MIM 3

59.7K 2.9K 34
                                    

Karin seorang wanita yang cantik, dia mempunyai tubuh yang ideal, dia mempunyai kulit yang putih dan mata yang besar. Karin salah satu seorang wanita yang banyak di kagumi para lelaki, apalagi dia juga mempunyai badan yang seksi dan usianya sekarang sudah memasuki 18 tahun dan baru saja menyelesaikan sekolah menengah kejuruan.

Karin orang yang asik, dia juga termasuk salah satu siswi yang pintar, dan juga dia anak yang baik, bahkan pacaran pun dia tidak pernah, ia tau kalau pacaran itu dosa dan tidak ada manfaatnya hanya buang-buang waktu, meskipun Karin bukan seorang wanita solehah namun, apa yang diharamkan ia jauhi, abangnya pun melarangnya, abangnya adalah lulusan pesantren, dan selalu menasehati dan menjaga adiknya dari pergaulan bebas, namun, sayang apa yang ditakutkan sang abang sudah terjadi.

Kehidupan Karin sekarang berubah sejak kejadian malam itu, disaat Karin memutuskan untuk ke kamar mandi saat menghadiri pesta ulang tahun teman sekelasnya. Tiba-tiba ia bertemu dengan seorang pria dan pria itu malah menahannya untuk kembali ke keramaian. Tangan Karin ditarik paksa olehnya untuk masuk ke dalam sebuah kamar yang ada di di sana, keadaan saat itu memang sepi karena orang-orang sedang berada di belakang rumah, dan di saat itulah pria itu melakukan aksinya. Karin tidak berdaya melawannya, walaupun ia sudah berusaha untuk melepaskan genggamannya.
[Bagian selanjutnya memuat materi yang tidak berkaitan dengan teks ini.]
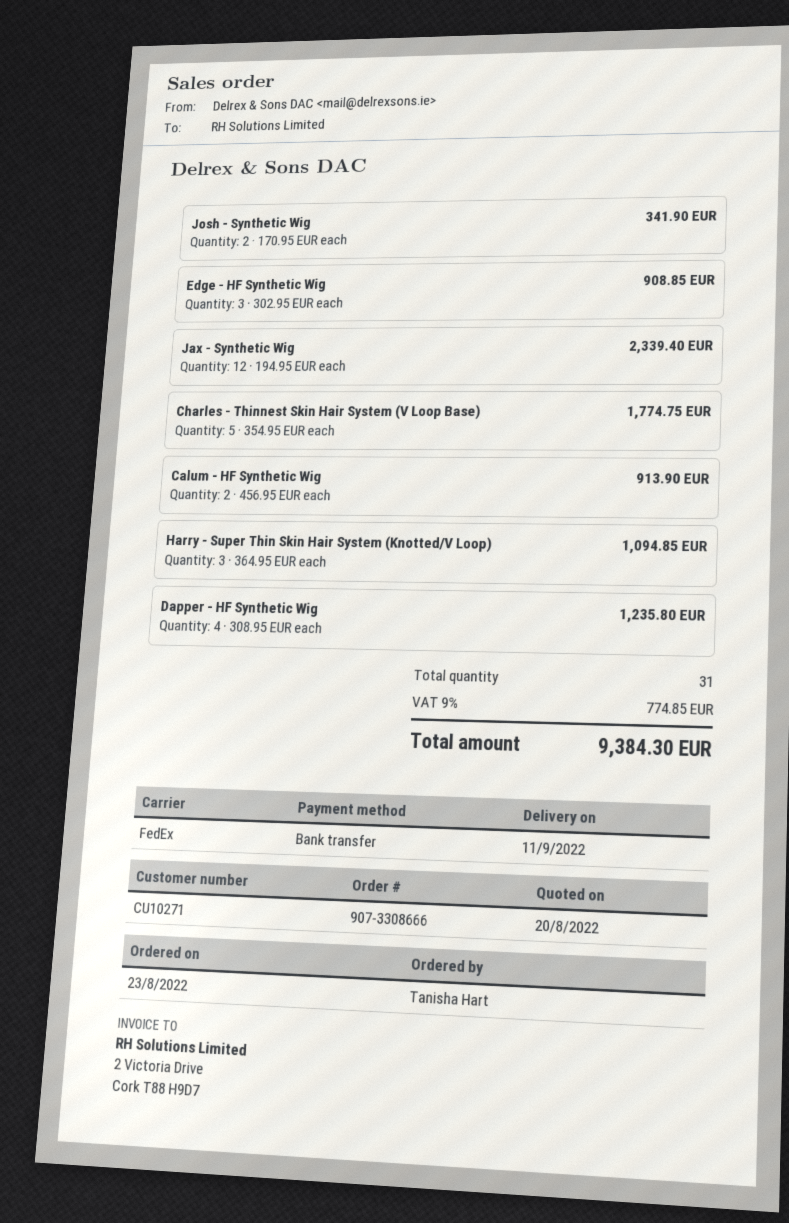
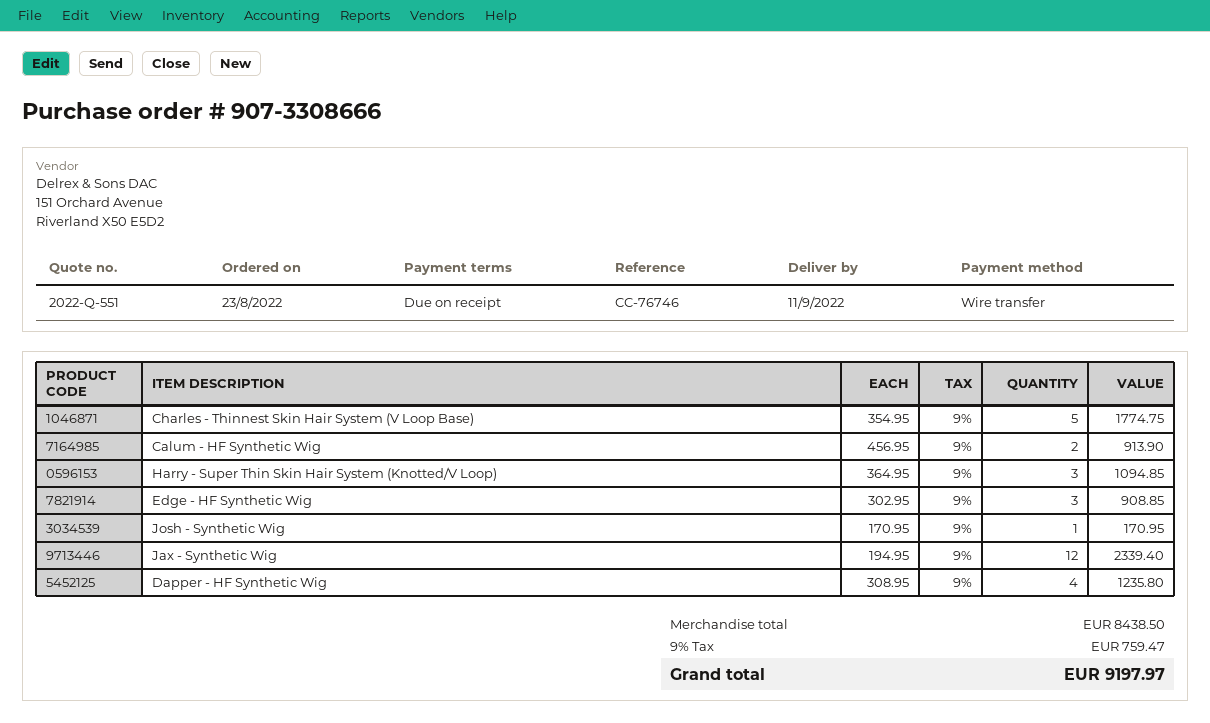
Josh - Synthetic Wig: 2 x 170.95 = 341.90 -> 1 x 170.95 = 170.95
tax: 9% = 774.85 -> 9% = 759.47
total: 9384.30 -> 9197.97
Kesuciannya di renggut paksa oleh pria yang tidak ia kenal. Setelah kejadian itu Karin mulai menjadi pendiam namun sebisa mungkin ia menyembunyikan kenyataan pahit itu dari orang orang disekitarnya, kesedihannya semakin bertambah saat ia tahu bahwa ia tengah mengandung anak dari pria itu. Karin merasa hidupnya hancur, masa depannya yang ia rencanakan berbalik arah. Kenyataan tidak sesuai dengan keinginannya, Allah mengujinya. Karin masih ingat pria yang membuat hidupnya hancur, pria yang sudah menanam benih di rahimnya dan yang pasti, Karin tidak akan memaafkan pria itu dan tidak ingin bertemu nya lagi. Setiap mengingat kejadian malam itu, Karin selalu menangis, meratapi nasibnya sendiri, ia berjanji pada dirinya untuk menjaga dan membesarkan anak yang saat ini ia kandung, tidak ada niatan untuk menggugurkan kandungannya.

"Maaf rumahnya tidak besar," ucap Atika sambil membuka pintu rumahnya.

Karin menatap rumah itu. "Tidak masalah Kak, aku bersyukur bisa tinggal di sini, aku janji, jika aku sudah bekerja nanti aku akan ikut bayar sewa rumah ini."

"Ahh ... jangan di pikirkan tentang itu. Sekarang kamu istirahat ya, aku tau kamu pasti capek, kamar kamu ada di situ."

"Iya Kak, aku ke kamar dulu."

"Iya."

Karin melangkah menuju kamar, kamar yang berukuran kecil namun, tidak masalah baginya, yang penting ia bisa tinggal di rumah itu untuk sementara waktu.

Sesampainya di kamar Karin memasukan baju-baju dan barang lainnya ke dalam lemari. Setelah selesai membereskan pakaian dan barang-barangnya, ia membaringkan tubuhnya di atas kasur yang berukuran kecil. Ia merasa lelah karena perjalanan jauh, baru kali ini ia pergi meninggalkan rumah, baru kali ini ia terpisah dengan Ibu dan juga Wildan. Karin tidak yakin apa ia mampu bertahan lebih lama di kota orang, ia harus siap dengan jawaban yang suatu hari nanti Atika tanyakan, karena Karin tau, semakin lama perutnya akan semakin membesar.

***

Sore hari Atika mengajak Karin keluar rumah untuk mencari makanan, tidak ada bahan makanan di rumah Atika karena ia baru saja kembali ke rumah itu setelah pulang dari kampung halamannya.

Karin menatap lurus ke arah jalan raya, sambil menunggu pesanannya datang. Belum sempat sehari Karin sudah merindukan Ibunya, sebenarnya ia begitu berat harus pergi meninggalkan rumahnya, karena keadaannya yang sedang hamil membuatnya harus pergi jauh.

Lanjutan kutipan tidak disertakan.